The Conduct of in Vitro Studies to Address Time-Dependent Inhibition of Drug-Metabolizing Enzymes: A Perspective of the Pharmaceutical Research and Manufacturers of America

• Published in: Drug metabolism and disposition Vol. 37; no. 7; pp. 1355 - 1370
• Main Authors: GRIMM, Scott W, EINOLF, Heidi J, TONN, George R, VAN HORN, Robert, WANG, Regina W, WONG, Y. Nancy, YANG, Tian J, OBACH, R. Scott, HALL, Steven D, KAN HE, LIM, Heng-Keang, LING, Kah-Hiing John, CHUANG LU, NOMEIR, Amin A, SEIBERT, Eleanore, SKORDOS, Konstantine W
• Format: Journal Article
• Language: English
• Published: Bethesda, MD American Society for Pharmacology and Experimental Therapeutics 01.07.2009
• Subjects: Aryl Hydrocarbon Hydroxylases - metabolism; Biological and medical sciences; Cytochrome P-450 CYP2B6; Cytochrome P-450 CYP3A - metabolism; Cytochrome P-450 Enzyme System - metabolism; Drug Design; Drug Industry; Drug Interactions; Glucuronosyltransferase; Humans; Medical sciences; Microsomes, Liver - enzymology; Microsomes, Liver - metabolism; Oxidoreductases, N-Demethylating - metabolism; Pharmaceutical Preparations - metabolism; Pharmacology. Drug treatments; Structure-Activity Relationship; Substrate Specificity; Time Factors; America; Drug-metabolizing enzyme; Inhibitor; Research; Pharmaceutical industry; Enzyme; In vitro
• ISSN: 0090-9556; 1521-009X
• DOI: 10.1124/dmd.109.026716

Time-dependent inhibition (TDI) of cytochrome P450 (P450) enzymes caused by new molecular entities (NMEs) is of concern because such compounds can be responsible for clinically relevant drug-drug interactions (DDI). Although the biochemistry underlying mechanism-based inactivation (MBI) of P450 enzymes has been generally understood for several years, significant advances have been made only in the past few years regarding how in vitro time-dependent inhibition data can be used to understand and predict clinical DDI. In this article, a team of scientists from 16 pharmaceutical research organizations that are member companies of the Pharmaceutical Research and Manufacturers of America offer a discussion of the phenomenon of TDI with emphasis on the laboratory methods used in its measurement.

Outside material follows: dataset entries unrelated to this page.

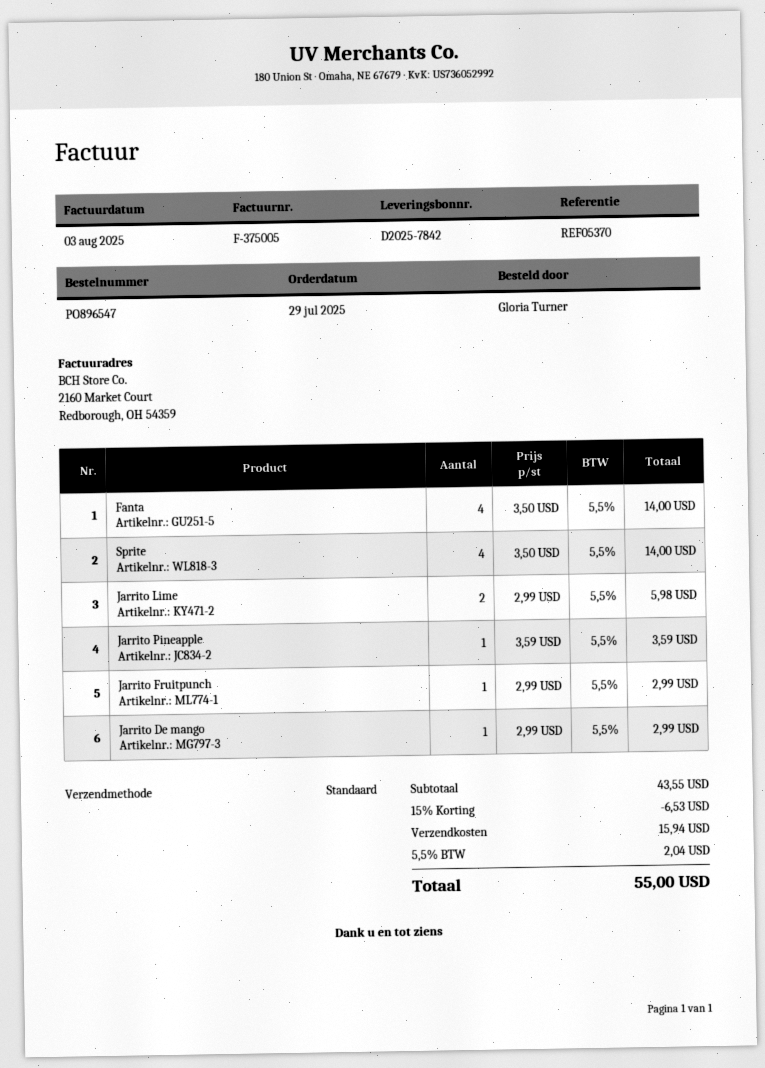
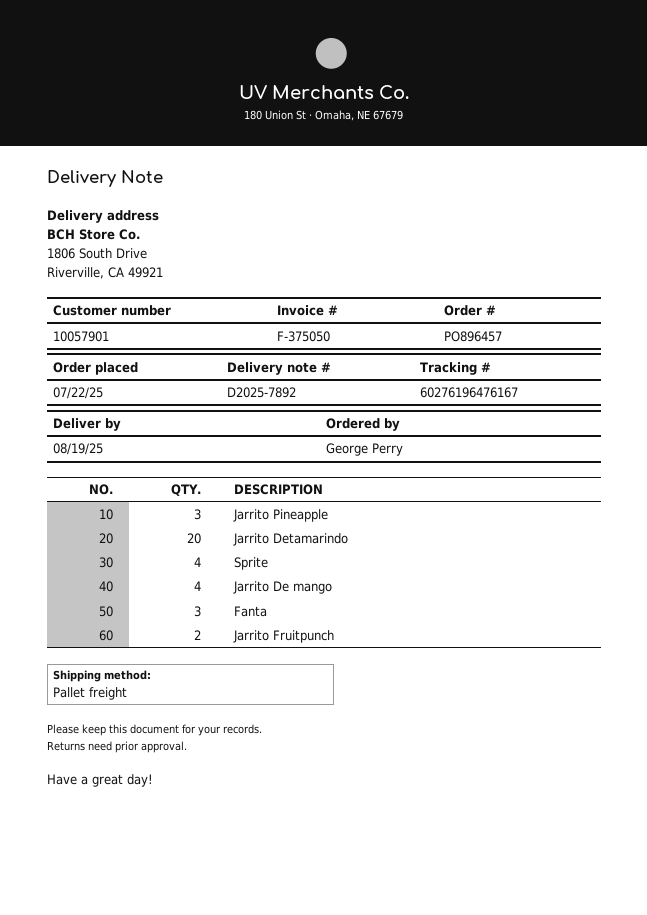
order number: PO896547 -> PO896457
order date: 2025-07-29 -> 2025-07-22
delivery note number: D2025-7842 -> D2025-7892
invoice number: F-375005 -> F-375050
ordered by: Gloria Turner -> George Perry
shipping method: standard -> pallet freight
Fanta: 4 -> 3
Jarrito Lime: 2 -> none
Jarrito Pineapple: 1 -> 3
Jarrito Fruitpunch: 1 -> 2
Jarrito De mango: 1 -> 4
Jarrito Detamarindo: none -> 20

Results of an anonymous survey regarding pharmaceutical industry practices and strategies around TDI are reported. Specific topics that still possess a high degree of uncertainty are raised, such as parameter estimates needed to make predictions of DDI magnitude from in vitro inactivation parameters. A description of follow-up mechanistic experiments that can be done to characterize TDI are described. A consensus recommendation regarding common practices to address TDI is included, the salient points of which include the use of a tiered approach wherein abbreviated assays are first used to determine whether NMEs demonstrate TDI or not, followed by more thorough inactivation studies for those that do to define the parameters needed for prediction of DDI.